Data excerpts
= = =
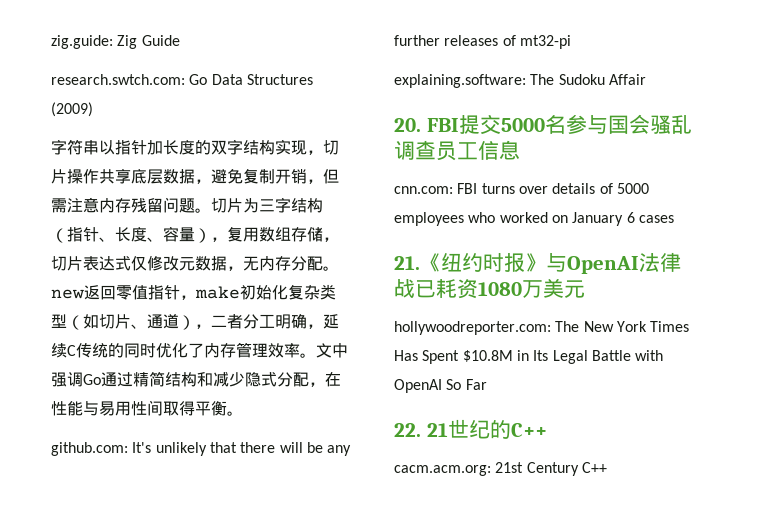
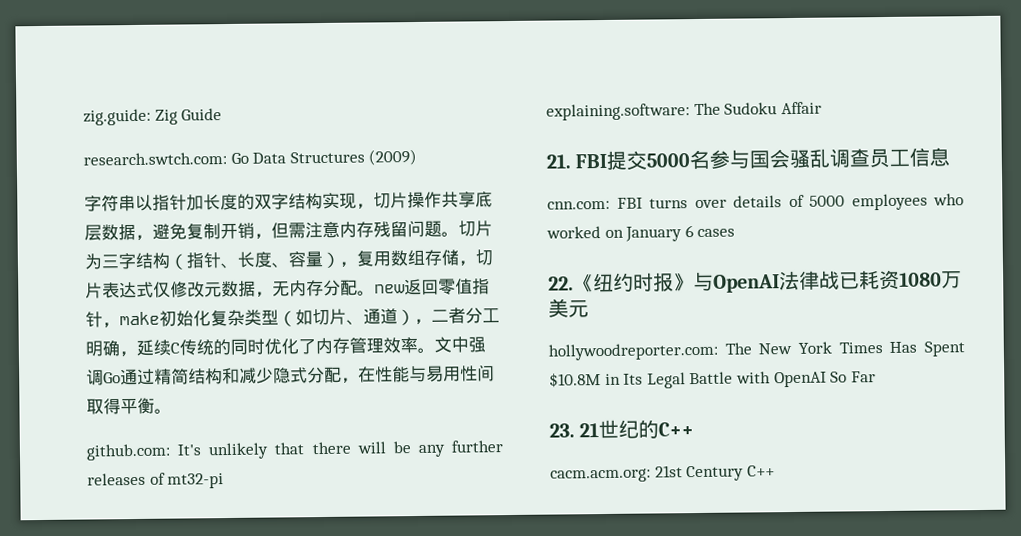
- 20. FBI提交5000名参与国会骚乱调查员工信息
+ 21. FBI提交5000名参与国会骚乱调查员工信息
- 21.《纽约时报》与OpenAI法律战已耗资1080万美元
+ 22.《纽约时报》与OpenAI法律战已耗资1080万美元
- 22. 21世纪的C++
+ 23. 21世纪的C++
= = =
What the exercise asks:
Only the count should be given: the number of lines in the entries above containing the word "纽约时报".

Task answer:
2